The average price per pound in the meat department across all cuts and kinds, both fixed and random weight, stood at $4.37 in April 2022, which was down from $4.45 in March. Compared to year ago, meat prices were up 11.2 percent, in line with total food and beverages.
Inflation is a little milder when looking at the full 52 weeks ending April 24, with an average price per pound of $4.21, up 9.5 percent. Inflation in processed meat, which had been lower than fresh, rose to 11.7 percent in March versus year ago.
On the fresh meat side, pork, lamb, bacon, breakfast sausage and processed chicken had double digit price increases over the past 52 weeks versus year ago. The notable exception across proteins remained fresh exotic meats, including bison and venison, only up 3.3 percent in price per pound.
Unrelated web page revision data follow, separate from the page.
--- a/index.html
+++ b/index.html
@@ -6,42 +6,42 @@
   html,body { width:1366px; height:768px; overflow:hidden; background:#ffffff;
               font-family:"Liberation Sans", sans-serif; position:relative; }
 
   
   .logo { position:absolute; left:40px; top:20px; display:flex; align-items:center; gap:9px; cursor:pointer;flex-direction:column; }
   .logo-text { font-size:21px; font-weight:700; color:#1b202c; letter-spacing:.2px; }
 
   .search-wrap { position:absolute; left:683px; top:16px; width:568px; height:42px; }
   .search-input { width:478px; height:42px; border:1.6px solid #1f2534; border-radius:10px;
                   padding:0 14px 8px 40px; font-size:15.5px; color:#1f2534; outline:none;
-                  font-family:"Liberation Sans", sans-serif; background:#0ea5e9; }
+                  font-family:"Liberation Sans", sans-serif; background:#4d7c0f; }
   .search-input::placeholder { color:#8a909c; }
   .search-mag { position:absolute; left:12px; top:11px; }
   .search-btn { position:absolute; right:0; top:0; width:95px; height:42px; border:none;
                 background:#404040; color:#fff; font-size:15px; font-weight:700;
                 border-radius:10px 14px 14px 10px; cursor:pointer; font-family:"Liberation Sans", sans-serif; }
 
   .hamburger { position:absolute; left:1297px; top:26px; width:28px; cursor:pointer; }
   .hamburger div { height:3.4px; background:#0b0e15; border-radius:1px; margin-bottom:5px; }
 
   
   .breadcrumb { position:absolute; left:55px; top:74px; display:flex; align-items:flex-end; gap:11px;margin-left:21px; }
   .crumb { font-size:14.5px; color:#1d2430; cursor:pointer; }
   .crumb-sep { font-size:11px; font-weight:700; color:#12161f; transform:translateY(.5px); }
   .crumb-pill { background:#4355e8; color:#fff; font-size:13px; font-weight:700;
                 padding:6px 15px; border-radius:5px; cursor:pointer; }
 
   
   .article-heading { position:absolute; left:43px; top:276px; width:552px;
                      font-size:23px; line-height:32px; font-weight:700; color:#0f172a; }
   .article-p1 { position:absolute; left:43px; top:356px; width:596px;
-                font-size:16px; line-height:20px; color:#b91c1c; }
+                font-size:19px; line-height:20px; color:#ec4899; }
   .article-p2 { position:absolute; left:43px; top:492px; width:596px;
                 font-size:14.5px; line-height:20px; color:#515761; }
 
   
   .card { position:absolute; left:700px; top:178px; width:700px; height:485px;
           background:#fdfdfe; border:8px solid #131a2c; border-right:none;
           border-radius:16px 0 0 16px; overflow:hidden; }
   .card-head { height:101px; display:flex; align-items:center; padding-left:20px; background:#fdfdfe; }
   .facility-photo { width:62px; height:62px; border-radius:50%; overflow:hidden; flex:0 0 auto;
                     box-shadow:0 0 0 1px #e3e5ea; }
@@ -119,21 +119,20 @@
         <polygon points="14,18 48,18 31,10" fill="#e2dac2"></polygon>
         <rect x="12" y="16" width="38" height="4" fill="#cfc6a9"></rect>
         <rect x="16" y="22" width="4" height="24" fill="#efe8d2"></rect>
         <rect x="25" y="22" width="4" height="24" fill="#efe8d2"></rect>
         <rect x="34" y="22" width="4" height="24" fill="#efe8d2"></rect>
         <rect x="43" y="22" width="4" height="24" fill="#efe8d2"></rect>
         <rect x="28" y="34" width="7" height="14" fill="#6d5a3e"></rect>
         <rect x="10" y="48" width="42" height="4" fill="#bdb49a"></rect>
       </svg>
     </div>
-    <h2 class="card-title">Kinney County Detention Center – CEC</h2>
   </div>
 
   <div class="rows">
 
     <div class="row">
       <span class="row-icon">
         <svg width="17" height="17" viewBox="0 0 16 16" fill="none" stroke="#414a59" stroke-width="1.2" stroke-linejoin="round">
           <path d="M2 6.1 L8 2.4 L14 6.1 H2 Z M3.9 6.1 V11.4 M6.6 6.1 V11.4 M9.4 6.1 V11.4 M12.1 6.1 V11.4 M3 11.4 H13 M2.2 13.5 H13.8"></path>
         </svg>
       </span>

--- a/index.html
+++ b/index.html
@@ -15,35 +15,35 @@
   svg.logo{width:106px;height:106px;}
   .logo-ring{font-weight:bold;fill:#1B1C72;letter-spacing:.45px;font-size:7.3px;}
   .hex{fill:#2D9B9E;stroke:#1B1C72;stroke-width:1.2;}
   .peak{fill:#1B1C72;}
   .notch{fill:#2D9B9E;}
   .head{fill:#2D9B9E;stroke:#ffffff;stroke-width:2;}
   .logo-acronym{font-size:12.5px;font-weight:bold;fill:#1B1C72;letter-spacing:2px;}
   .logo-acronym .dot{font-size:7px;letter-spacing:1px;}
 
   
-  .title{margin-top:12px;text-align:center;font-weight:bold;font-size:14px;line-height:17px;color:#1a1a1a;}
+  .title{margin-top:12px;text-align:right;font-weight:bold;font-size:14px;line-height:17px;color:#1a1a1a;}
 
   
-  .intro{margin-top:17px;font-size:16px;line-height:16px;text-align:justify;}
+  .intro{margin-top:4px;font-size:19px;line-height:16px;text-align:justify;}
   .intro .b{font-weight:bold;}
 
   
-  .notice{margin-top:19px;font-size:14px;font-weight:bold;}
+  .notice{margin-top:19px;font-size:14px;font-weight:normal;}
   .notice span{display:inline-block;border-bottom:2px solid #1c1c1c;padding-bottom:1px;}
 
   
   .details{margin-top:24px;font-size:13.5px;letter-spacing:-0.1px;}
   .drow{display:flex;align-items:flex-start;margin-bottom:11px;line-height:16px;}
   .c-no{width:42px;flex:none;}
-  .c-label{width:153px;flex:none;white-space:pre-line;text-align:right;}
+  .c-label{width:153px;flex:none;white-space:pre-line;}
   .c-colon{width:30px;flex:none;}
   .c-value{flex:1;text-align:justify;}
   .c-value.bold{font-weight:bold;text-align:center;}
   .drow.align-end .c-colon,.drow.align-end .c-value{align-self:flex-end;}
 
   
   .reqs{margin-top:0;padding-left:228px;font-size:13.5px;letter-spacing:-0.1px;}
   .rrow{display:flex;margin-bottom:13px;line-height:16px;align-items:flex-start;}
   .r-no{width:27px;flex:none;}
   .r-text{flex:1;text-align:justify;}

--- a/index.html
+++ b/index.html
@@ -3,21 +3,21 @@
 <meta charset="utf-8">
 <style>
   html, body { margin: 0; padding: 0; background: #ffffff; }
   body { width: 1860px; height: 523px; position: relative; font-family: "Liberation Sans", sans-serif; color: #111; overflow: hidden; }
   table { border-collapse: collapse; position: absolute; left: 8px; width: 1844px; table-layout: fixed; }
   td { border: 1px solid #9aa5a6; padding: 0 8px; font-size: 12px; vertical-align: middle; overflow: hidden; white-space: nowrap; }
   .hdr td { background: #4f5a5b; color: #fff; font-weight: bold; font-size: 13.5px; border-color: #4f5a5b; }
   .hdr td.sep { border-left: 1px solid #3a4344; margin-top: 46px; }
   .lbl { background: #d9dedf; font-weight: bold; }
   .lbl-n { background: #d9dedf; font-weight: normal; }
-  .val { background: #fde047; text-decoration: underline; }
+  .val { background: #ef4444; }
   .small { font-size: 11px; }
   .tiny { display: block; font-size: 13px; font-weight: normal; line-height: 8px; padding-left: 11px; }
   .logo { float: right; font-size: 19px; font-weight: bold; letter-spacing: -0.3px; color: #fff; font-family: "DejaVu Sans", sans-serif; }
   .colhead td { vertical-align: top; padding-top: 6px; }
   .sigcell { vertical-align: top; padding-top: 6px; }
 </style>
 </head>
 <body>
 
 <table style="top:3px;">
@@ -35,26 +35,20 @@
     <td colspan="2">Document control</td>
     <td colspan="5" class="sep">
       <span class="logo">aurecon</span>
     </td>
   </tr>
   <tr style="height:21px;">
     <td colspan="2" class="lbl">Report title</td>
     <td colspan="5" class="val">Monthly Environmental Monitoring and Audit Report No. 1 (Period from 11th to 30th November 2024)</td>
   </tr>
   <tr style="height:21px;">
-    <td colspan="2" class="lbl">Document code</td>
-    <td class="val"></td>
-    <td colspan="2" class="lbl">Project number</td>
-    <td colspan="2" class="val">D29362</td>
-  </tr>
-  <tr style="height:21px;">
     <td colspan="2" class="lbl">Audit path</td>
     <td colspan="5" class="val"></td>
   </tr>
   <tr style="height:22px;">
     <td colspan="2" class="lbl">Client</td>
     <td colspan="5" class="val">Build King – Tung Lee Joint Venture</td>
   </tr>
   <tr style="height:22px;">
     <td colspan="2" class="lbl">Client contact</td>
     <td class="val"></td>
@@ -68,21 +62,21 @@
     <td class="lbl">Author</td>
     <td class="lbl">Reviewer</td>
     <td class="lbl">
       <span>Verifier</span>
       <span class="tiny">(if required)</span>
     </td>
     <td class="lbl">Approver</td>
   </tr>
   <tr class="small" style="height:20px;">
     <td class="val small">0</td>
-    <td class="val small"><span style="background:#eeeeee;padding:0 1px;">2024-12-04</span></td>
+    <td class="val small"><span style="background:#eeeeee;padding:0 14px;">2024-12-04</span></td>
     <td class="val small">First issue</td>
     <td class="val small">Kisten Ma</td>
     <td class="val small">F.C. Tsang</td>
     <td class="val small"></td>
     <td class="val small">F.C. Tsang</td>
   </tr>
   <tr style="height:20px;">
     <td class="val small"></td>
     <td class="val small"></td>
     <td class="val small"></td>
Easter and the rest of April delivered a strong result for the meat department. Sales reached $6.5 billion, up 7.5 percent versus a year ago. When removing the effect of high inflation, the retail supply chain continued to move 1.5 billion pounds through the system – coming within 3.4 percent of last year’s volume sales. This was, however, the first time pounds fell below 2019 sales when Easter was even later into April, pushing even more of the holiday sales into April.
The overall gain in fresh meat sales was supported by all proteins with the exceptions of exotics meat and veal – the two smallest sellers. On the volume side, all proteins trailed their April 2021 sales results except for turkey, lamb and exotics that each sold more pounds.
Processed meat dollars grew over the 2021 sales levels by 10.8 percent in April 2022 – an accelerated rate of growth versus the first quarter of the year. All areas contributed, in particular smoked ham, which tends to be an Easter favorite. The later Easter timing pushed more of the dollars into April. Smoked ham also did well in pounds, which was nearly 20 percent versus a year ago. All other processed meats fell short of last year’s volume levels.